Earlier today Tor/Forge Books continued its tradition of letting others innovate for years before following suit. They announced that sometime on or before July 2012, all titles published by Tor/Forge will be available DRM free. Um, yay.
“Our authors and readers have been asking for this for a long time,” said president and publisher Tom Doherty. “They’re a technically sophisticated bunch, and DRM is a constant annoyance to them. It prevents them from using legitimately-purchased e-books in perfectly legal ways, like moving them from one kind of ereader to another.”
As important as some might make this sound, it's really not all that new. There have been any number of successful publishers and ebookstores who have been DRM-free for years now. You will probably think of Pottermore, but they were simply the latest in a long line.
Fictionwise (founded in 2000) has sold DRM-free ebooks via their self-pub ebookstore for as long as I've shopped there. But an even better example would be Baen Books. Baen started selling DRM-free ebooks in their Webscriptions store way back in 1999. They've never had DRM on their store and piracy has never been an issue.
Baen Books is a particularly good example because Tom Doherty, founder of Tor Books (until he sold it to Macmillan), owns a chunk of Baen Books. So for Tor/Forge to continue to use DRM for a full decade after Baen abandoned it required that Macmillan maintain an active effort to deny or ignore the evidence. Of course, this is a multinational publishing conglomerate so it's not a big surprise.

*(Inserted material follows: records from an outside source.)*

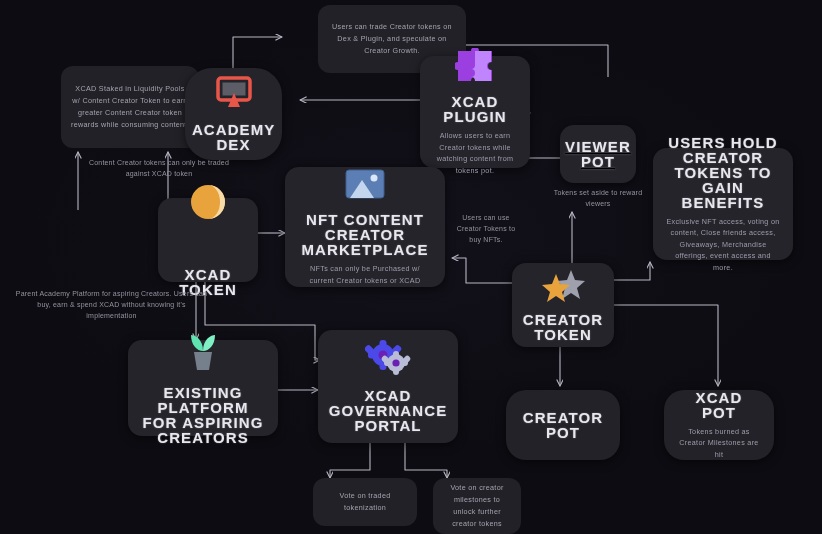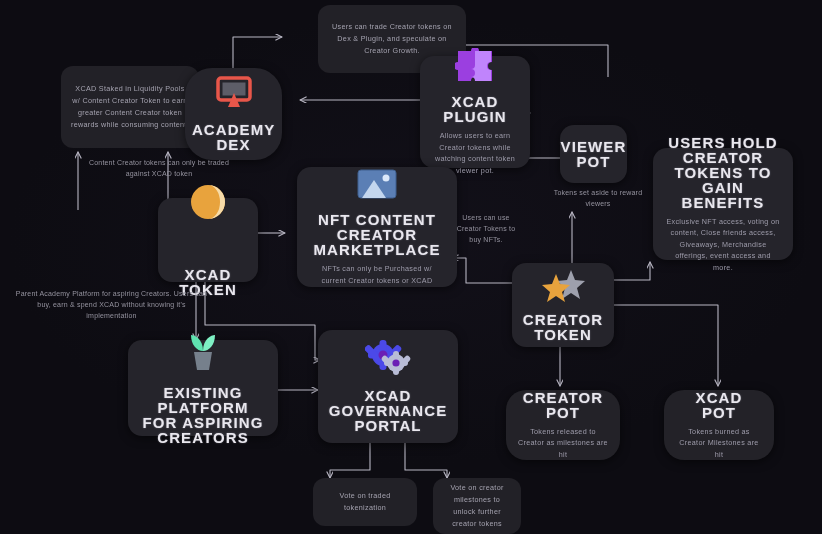"Allows users to earn Creator" span.node-desc { text: token viewer -> from tokens }
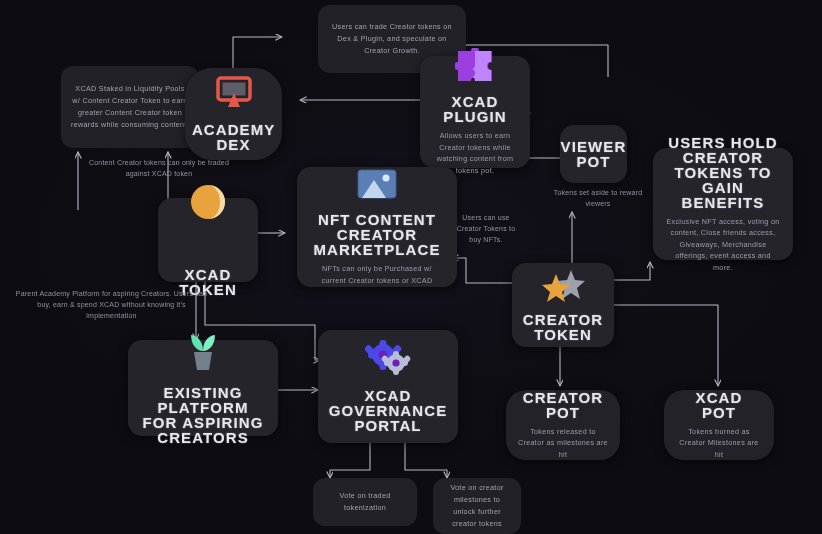"VIEWER POT" div.node { text-decoration: none -> underline; width: 67px -> 76px }
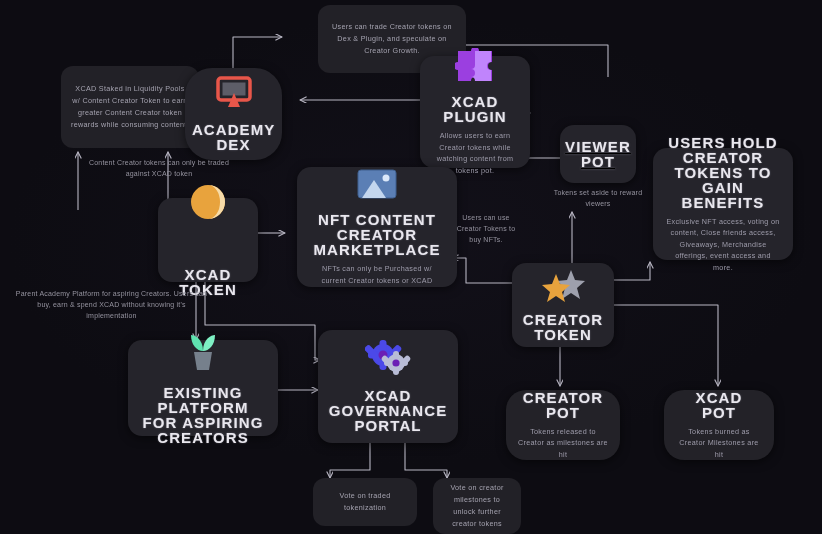"NFT CONTENT CREATOR MARKETPLACE" div.node { left: 297px -> 285px }
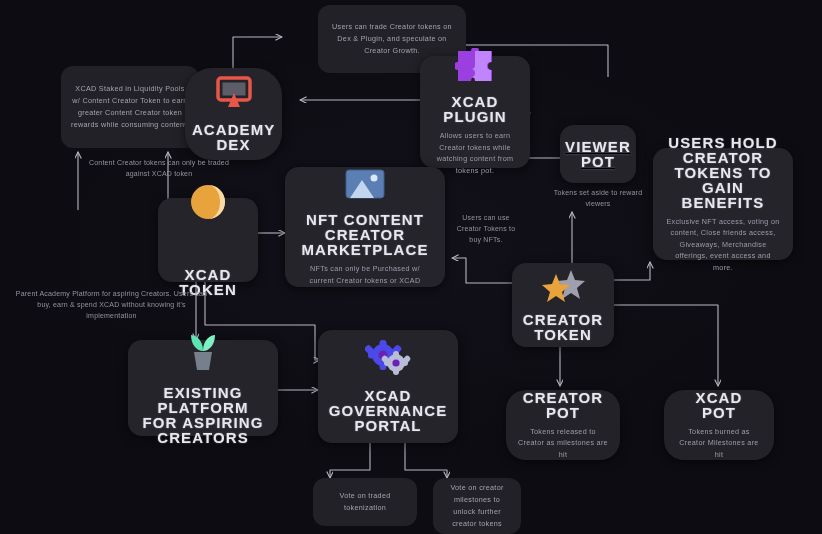"Tokens released to Creator as" span.node-desc { html: <span>Tokens released to Creator as milestones are hit</span> -> none }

If anything, we have Amazon to thank for this. The growing hysteria over Amazon killing publishing is pointing more and more publishers to the idea that going DRM-free would break Amazon's grip. It won't have that effect but it will be the next thing that the Big 6 publishers try.
I would not be surprised to hear that one or more of the major publishers decided to follow suit some time in the next month or so, they're that panicked.